[Work to be completed]
Scan the lines below for the word "Donella". Copy each line you find it in.
************
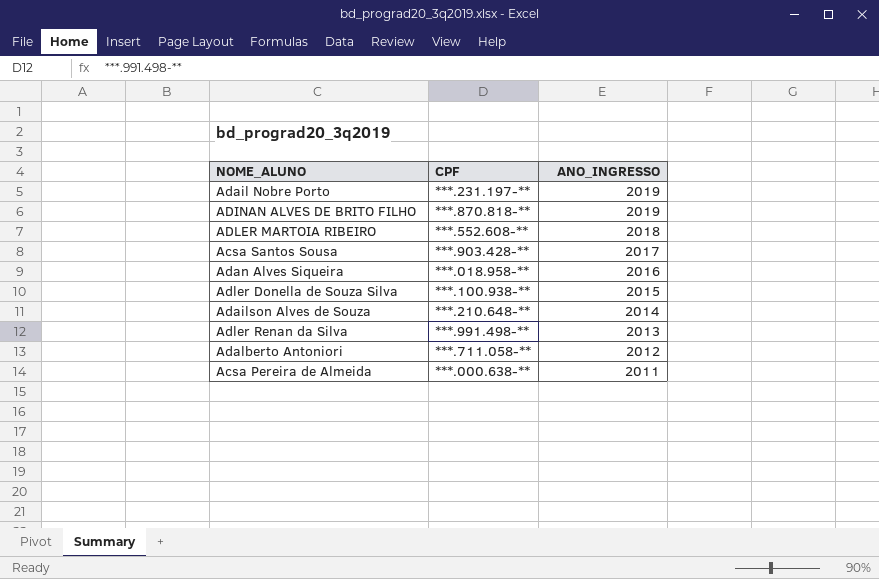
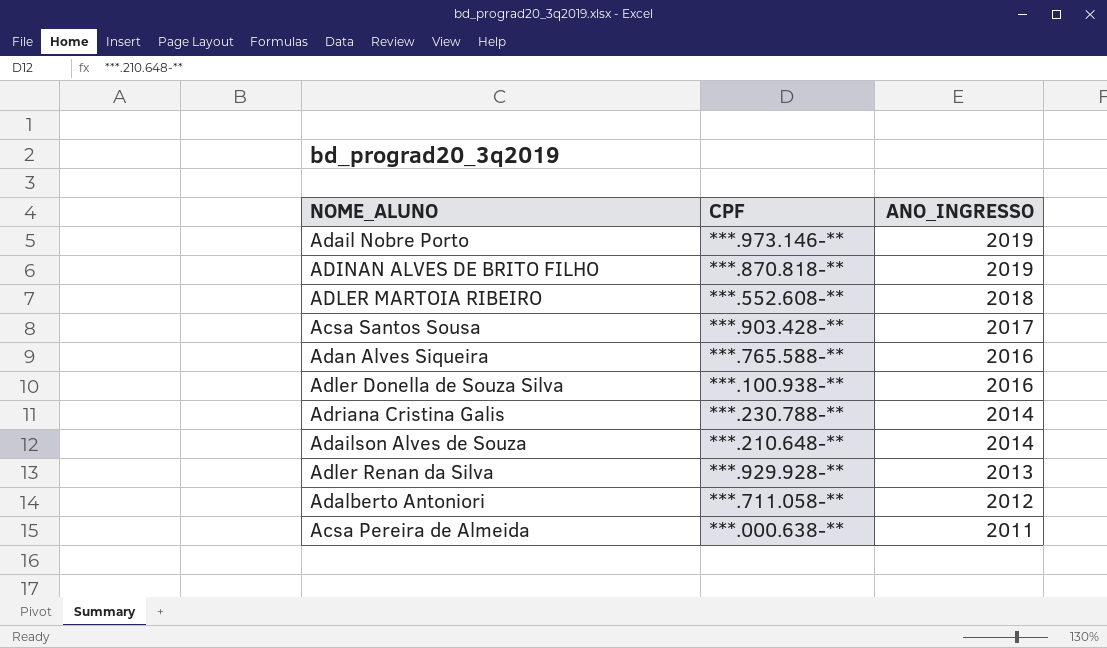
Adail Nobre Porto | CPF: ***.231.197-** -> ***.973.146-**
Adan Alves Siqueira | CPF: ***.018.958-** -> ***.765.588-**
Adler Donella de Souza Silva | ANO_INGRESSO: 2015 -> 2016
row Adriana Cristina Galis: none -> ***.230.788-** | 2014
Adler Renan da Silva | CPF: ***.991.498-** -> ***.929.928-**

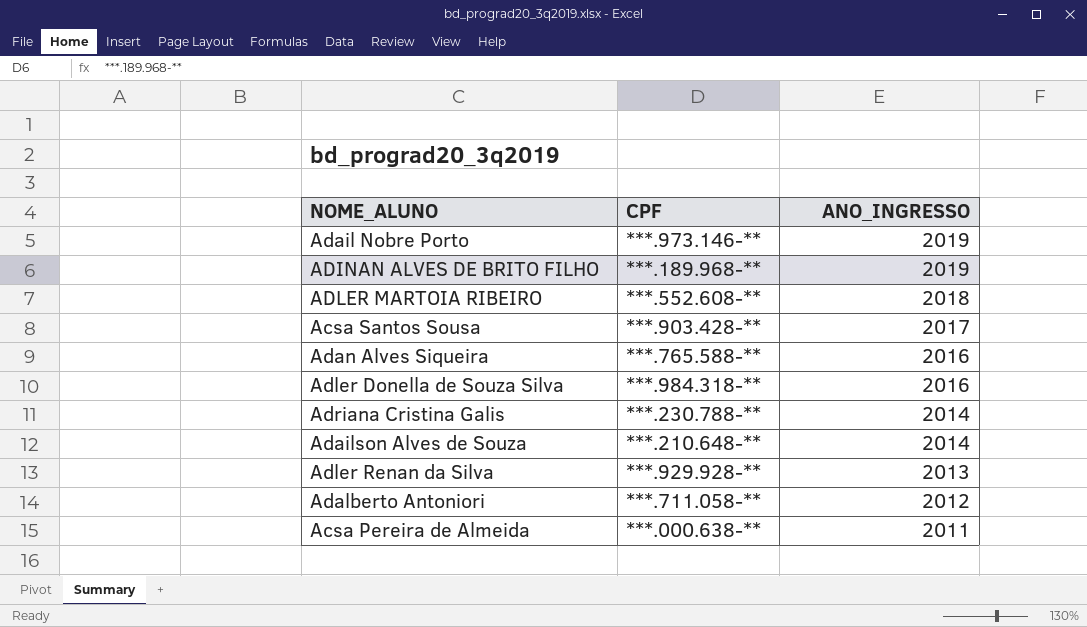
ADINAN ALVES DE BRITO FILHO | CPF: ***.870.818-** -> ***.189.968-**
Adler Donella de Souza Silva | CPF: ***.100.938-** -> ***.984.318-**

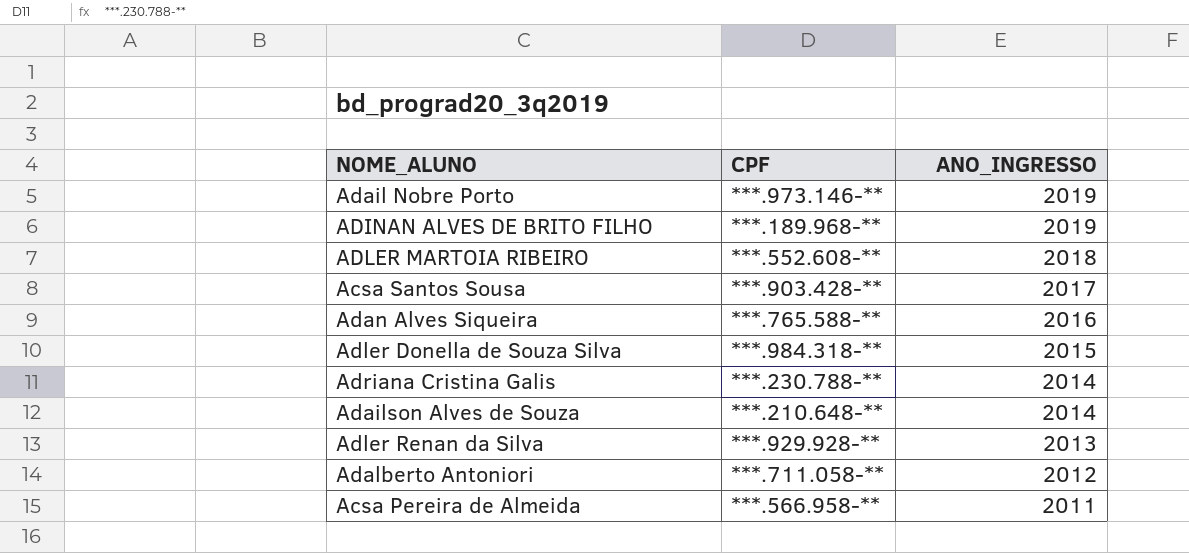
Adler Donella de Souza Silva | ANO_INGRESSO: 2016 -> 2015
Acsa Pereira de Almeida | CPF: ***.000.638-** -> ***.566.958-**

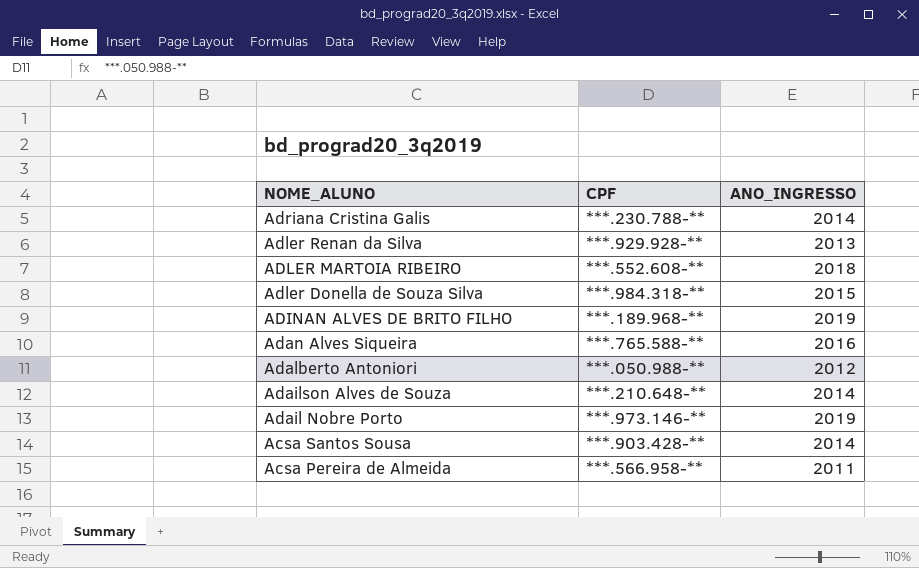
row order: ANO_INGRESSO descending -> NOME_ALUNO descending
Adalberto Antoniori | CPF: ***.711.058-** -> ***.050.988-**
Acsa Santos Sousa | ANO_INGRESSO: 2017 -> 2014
************
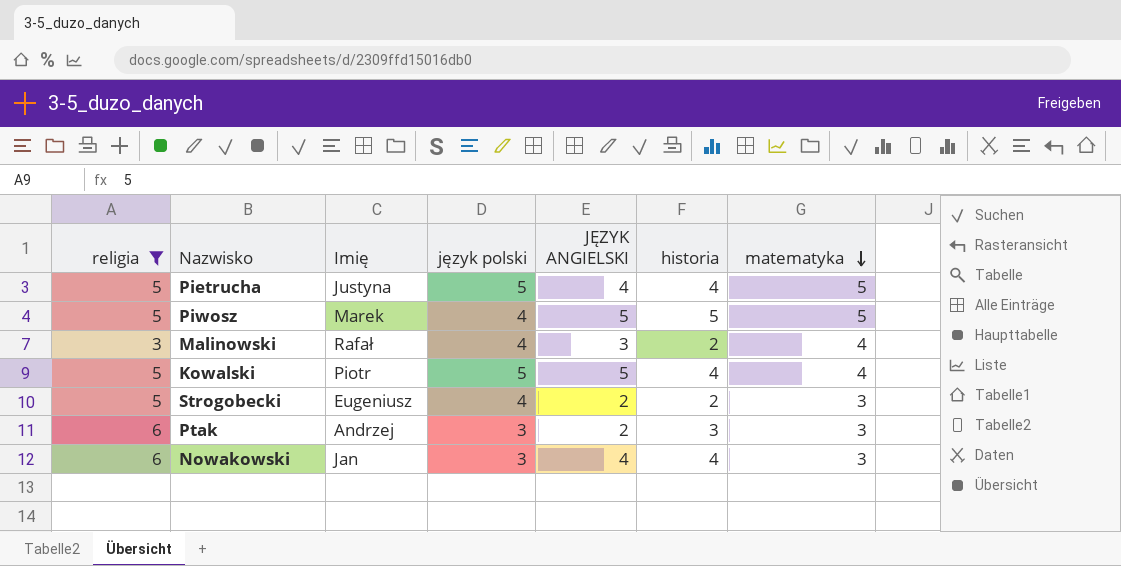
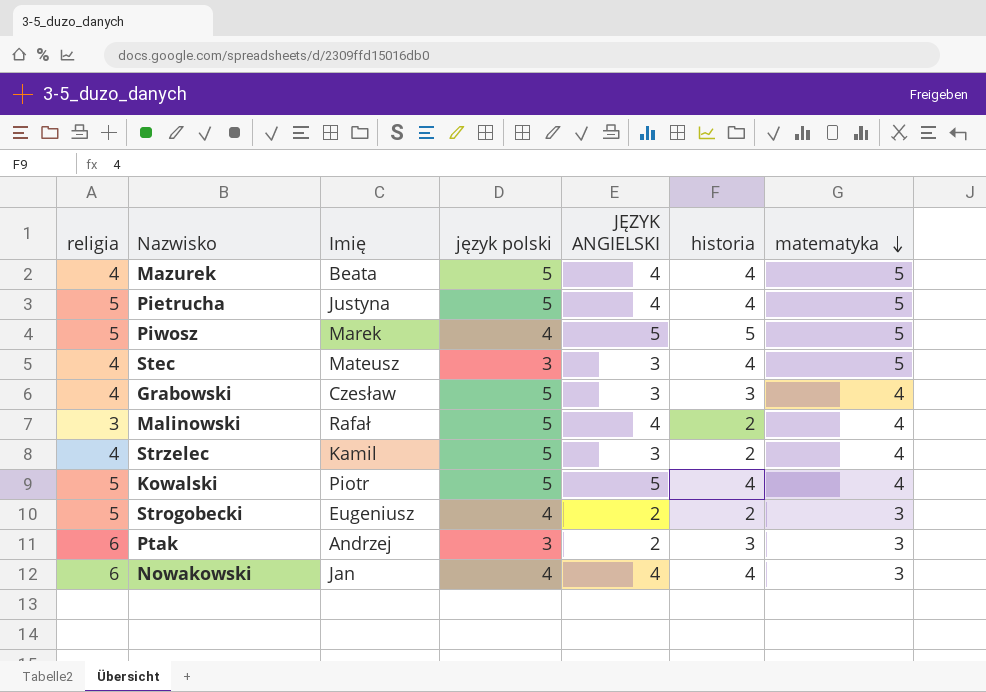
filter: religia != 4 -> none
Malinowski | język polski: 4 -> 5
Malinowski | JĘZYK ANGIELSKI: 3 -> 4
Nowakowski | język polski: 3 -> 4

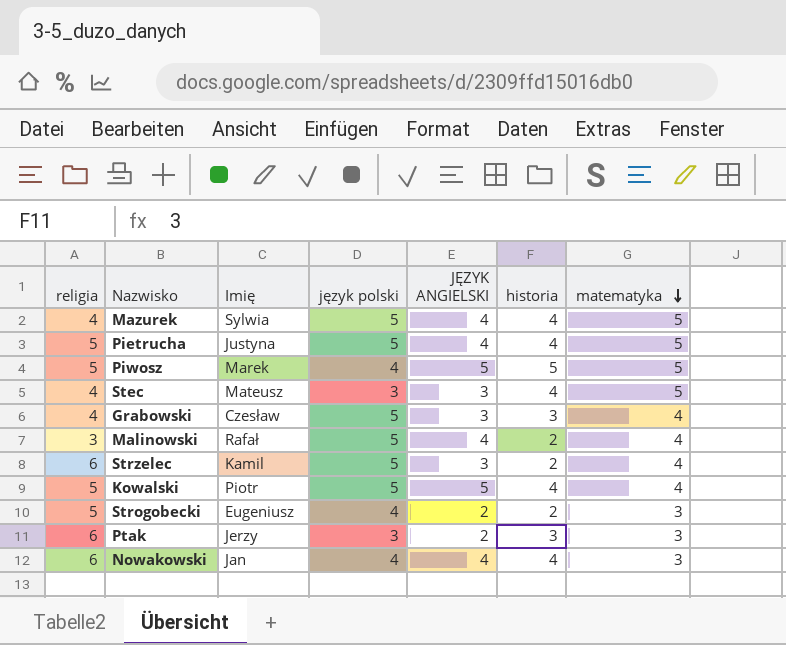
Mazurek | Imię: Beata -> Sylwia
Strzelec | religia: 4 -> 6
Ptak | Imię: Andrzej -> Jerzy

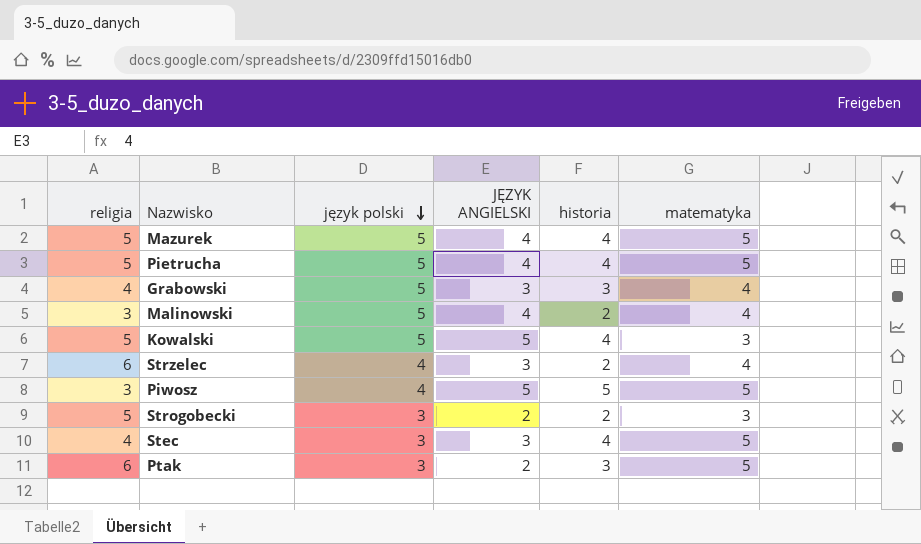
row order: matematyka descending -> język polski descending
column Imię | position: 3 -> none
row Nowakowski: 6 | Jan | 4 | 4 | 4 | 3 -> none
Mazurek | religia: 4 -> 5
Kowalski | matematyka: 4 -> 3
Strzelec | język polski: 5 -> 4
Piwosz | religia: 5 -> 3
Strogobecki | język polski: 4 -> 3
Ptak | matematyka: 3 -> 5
************
[Problem solution]
Adler Donella de Souza Silva | ANO_INGRESSO: 2015 -> 2016
Adler Donella de Souza Silva | CPF: ***.100.938-** -> ***.984.318-**
Adler Donella de Souza Silva | ANO_INGRESSO: 2016 -> 2015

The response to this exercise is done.